Calls for Repeal Amid Misuse Allegations
There have been demands for the repeal of the sedition law due to allegations of misuse. However, the Law Commission emphasizes that the existence of misuse does not necessarily warrant a call for repeal. Instead, the commission suggests that model guidelines should be issued by the Centre to curb the misuse of the law. The commission further suggests the incorporation of a provision similar to Section 196(3) of the Code of Criminal Procedure as a safeguard before filing a First Information Report (FIR) related to an offense under Section 124A of the Indian Penal Code.

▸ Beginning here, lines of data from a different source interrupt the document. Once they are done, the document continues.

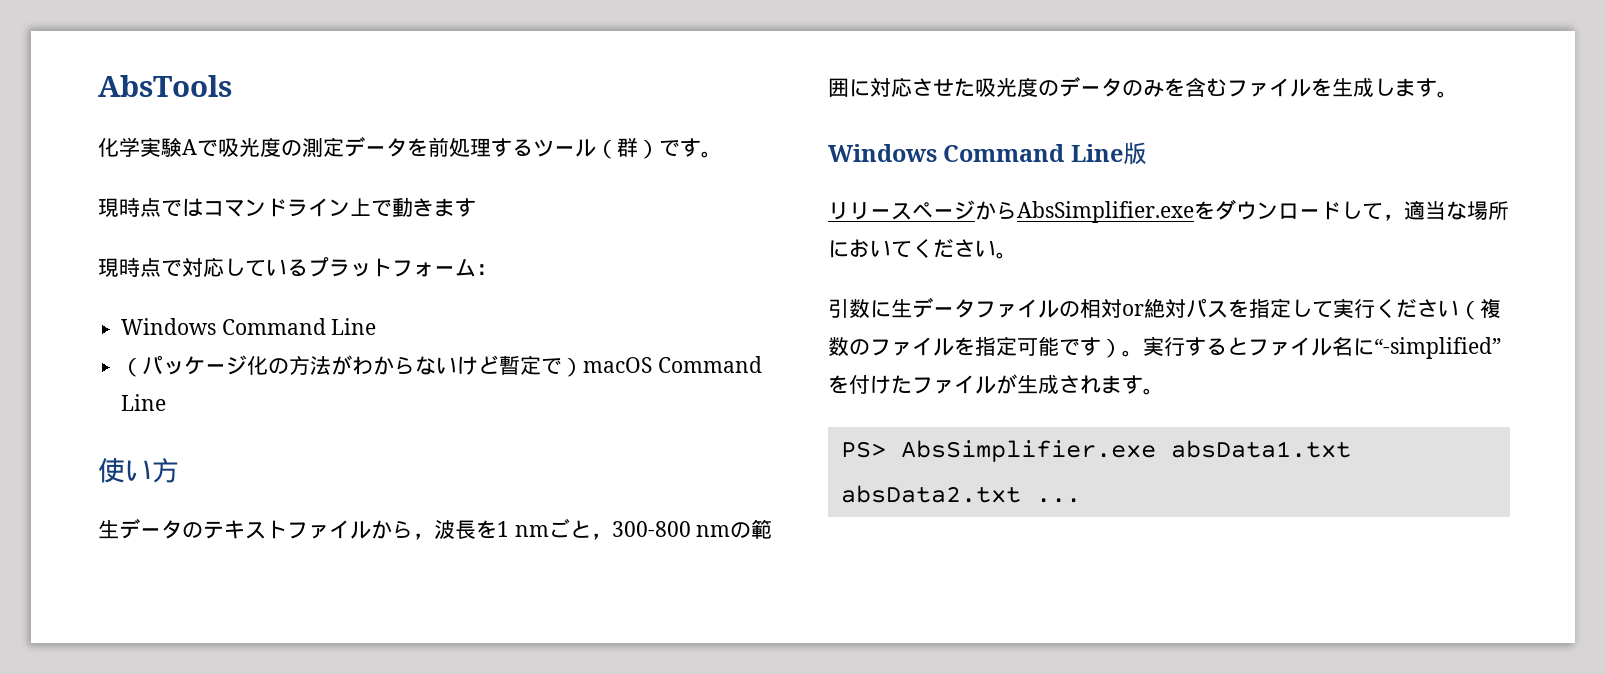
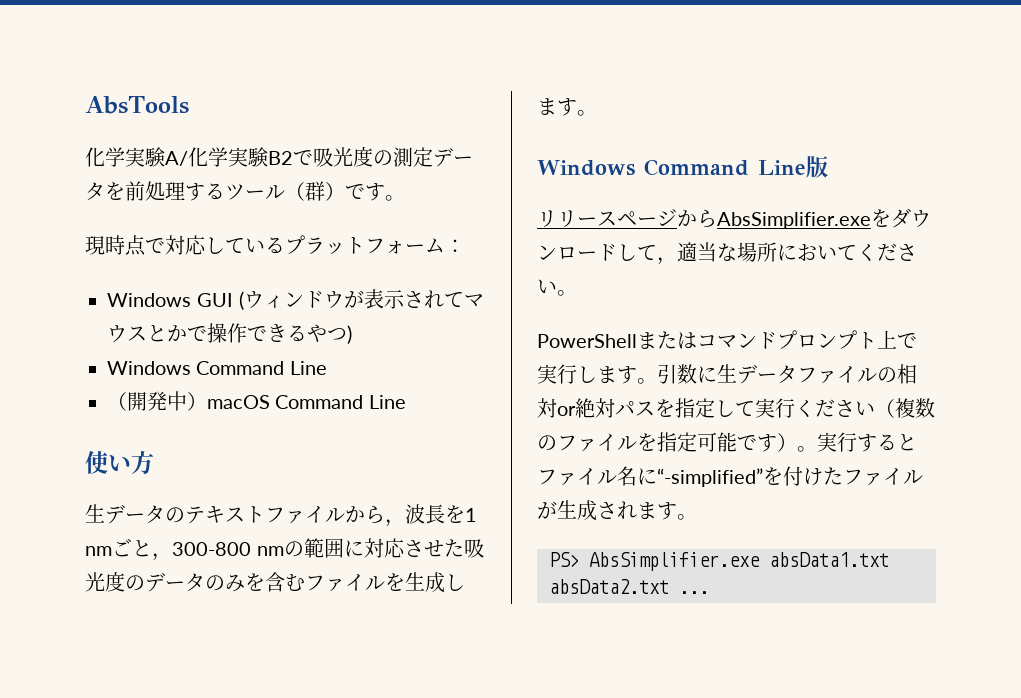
- 化学実験Aで吸光度の測定データを前処理するツール（群）です。
+ 化学実験A/化学実験B2で吸光度の測定データを前処理するツール（群）です。
- 現時点ではコマンドライン上で動きます
  現時点で対応しているプラットフォーム：
+ Windows GUI (ウィンドウが表示されてマウスとかで操作できるやつ)
  Windows Command Line
- （パッケージ化の方法がわからないけど暫定で）macOS Command Line
+ （開発中）macOS Command Line
+ PowerShellまたはコマンドプロンプト上で実行します。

Safeguards and Procedural Guidelines
The Law Commission acknowledges the need for procedural guidelines to prevent the misuse of the sedition law by law enforcement authorities. However, it emphasizes that the misuse of a provision does not automatically justify its repeal. The commission argues that instead of repealing the law, efforts should be made to introduce legal ways and means to prevent its misuse. While adequate safeguards can rein in any alleged misuse, repealing the provision entirely could have serious adverse ramifications for the security and integrity of the country.
Context and Background
The offense of sedition is often referred to as a colonial legacy due to its history of usage against India’s freedom fighters. However, the Law Commission states that the colonial legacy is not a valid ground for repeal. It also highlights that other laws, such as the Unlawful Activities (Prevention) Act and the National Security Act, do not cover all elements of the offense envisaged under Section 124A of the Indian Penal Code. The commission emphasizes the importance of Section 124A in dealing with expressions that incite violence against the government, which would otherwise fall under special laws and counter-terror legislations with more stringent provisions.
In conclusion, the Law Commission’s report recommends retaining the law on sedition, citing the need for safeguards and procedural guidelines to prevent its misuse. It argues against repealing the law solely based on its colonial legacy and emphasizes the potential adverse consequences for the security and integrity of the country.